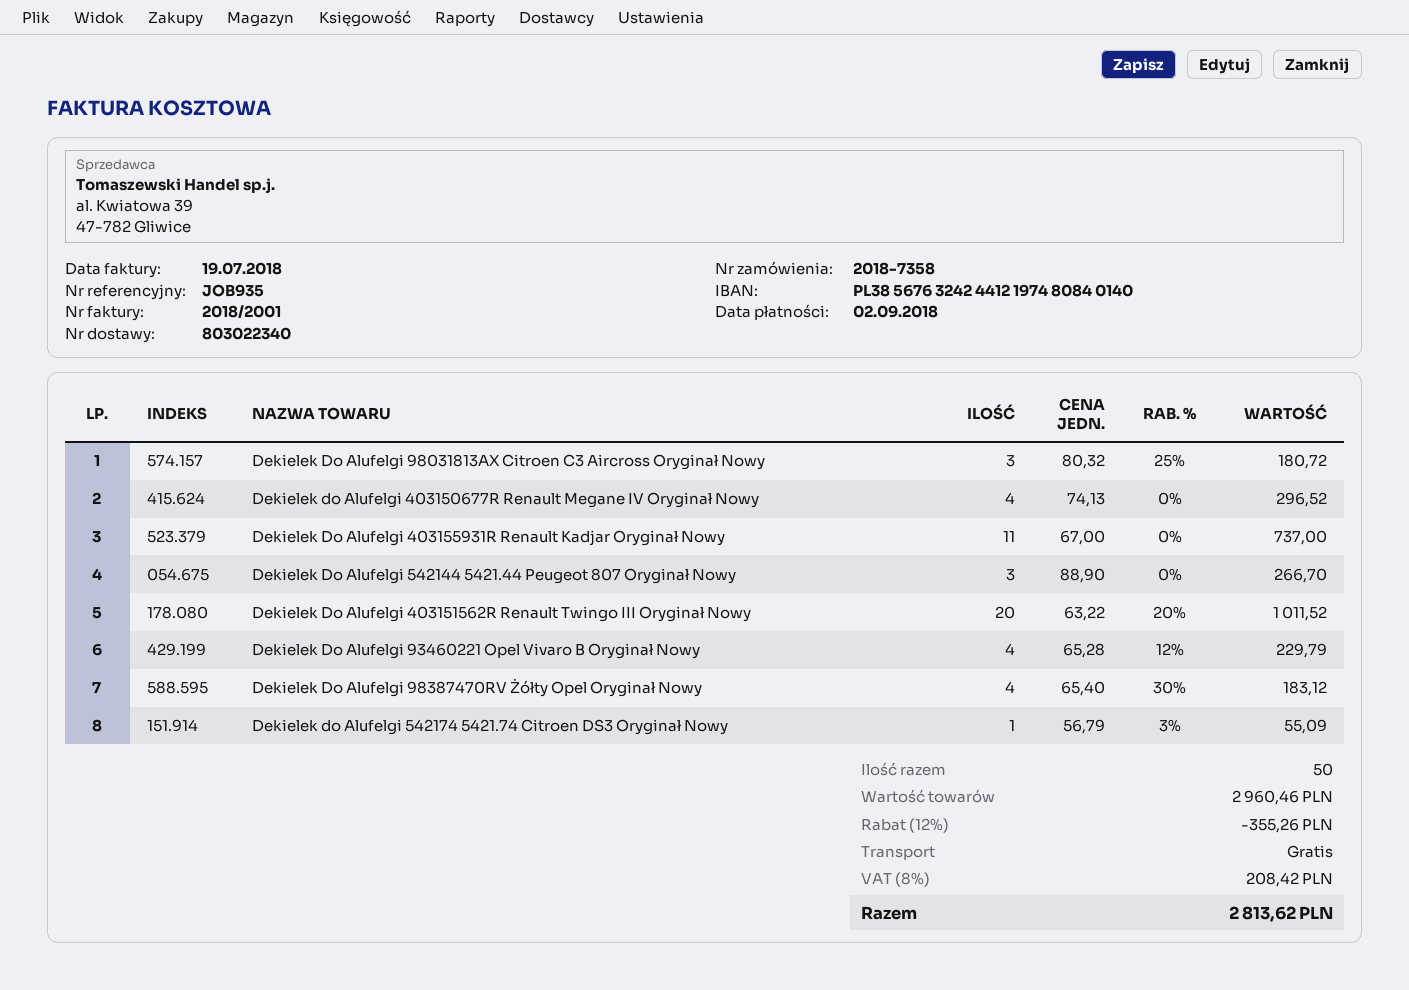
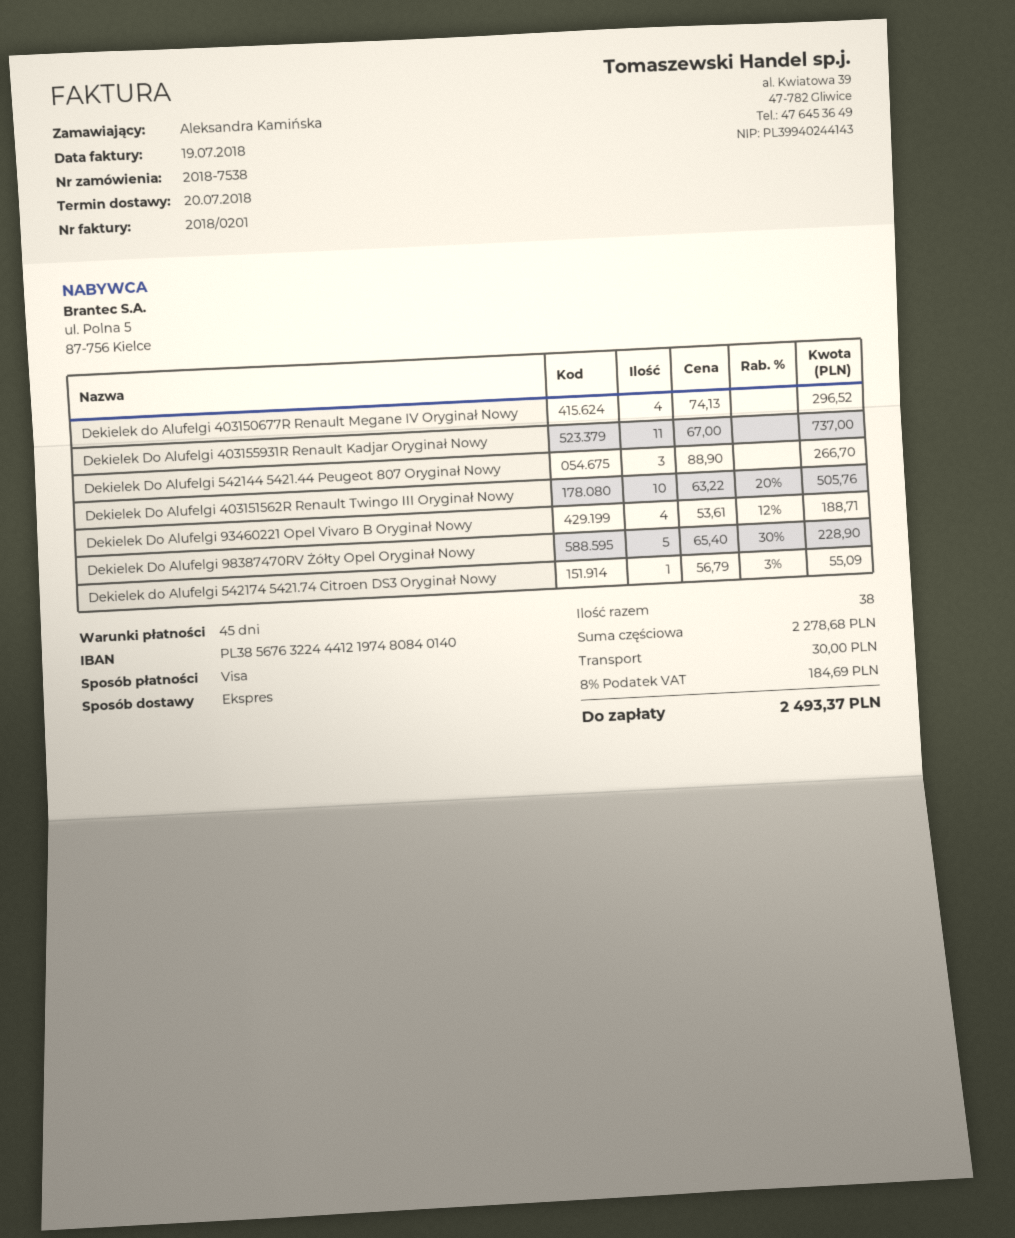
order number: 2018-7358 -> 2018-7538
invoice number: 2018/2001 -> 2018/0201
bank account: PL38567632424412197480840140 -> PL38567632244412197480840140
Dekielek Do Alufelgi 98031813AX Citroen C3 Aircross Oryginał Nowy: 3 x 80.32 - 25% = 180.72 -> none
Dekielek Do Alufelgi 403151562R Renault Twingo III Oryginał Nowy: 20 x 63.22 - 20% = 1011.52 -> 10 x 63.22 - 20% = 505.76
Dekielek Do Alufelgi 93460221 Opel Vivaro B Oryginał Nowy: 4 x 65.28 - 12% = 229.79 -> 4 x 53.61 - 12% = 188.71
Dekielek Do Alufelgi 98387470RV Żółty Opel Oryginał Nowy: 4 x 65.40 - 30% = 183.12 -> 5 x 65.40 - 30% = 228.90
total quantity: 50 -> 38
subtotal: 2960.46 -> 2278.68
discount: 12% = 355.26 -> none
shipping: 0.00 -> 30.00
tax: 8% = 208.42 -> 8% = 184.69
total: 2813.62 -> 2493.37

*Try it*.
When you copy the data above, reproduce each line exactly and skip every image.

*Answer for this exercise*.
order number: 2018-7358 -> 2018-7538
invoice number: 2018/2001 -> 2018/0201
bank account: PL38567632424412197480840140 -> PL38567632244412197480840140
Dekielek Do Alufelgi 98031813AX Citroen C3 Aircross Oryginał Nowy: 3 x 80.32 - 25% = 180.72 -> none
Dekielek Do Alufelgi 403151562R Renault Twingo III Oryginał Nowy: 20 x 63.22 - 20% = 1011.52 -> 10 x 63.22 - 20% = 505.76
Dekielek Do Alufelgi 93460221 Opel Vivaro B Oryginał Nowy: 4 x 65.28 - 12% = 229.79 -> 4 x 53.61 - 12% = 188.71
Dekielek Do Alufelgi 98387470RV Żółty Opel Oryginał Nowy: 4 x 65.40 - 30% = 183.12 -> 5 x 65.40 - 30% = 228.90
total quantity: 50 -> 38
subtotal: 2960.46 -> 2278.68
discount: 12% = 355.26 -> none
shipping: 0.00 -> 30.00
tax: 8% = 208.42 -> 8% = 184.69
total: 2813.62 -> 2493.37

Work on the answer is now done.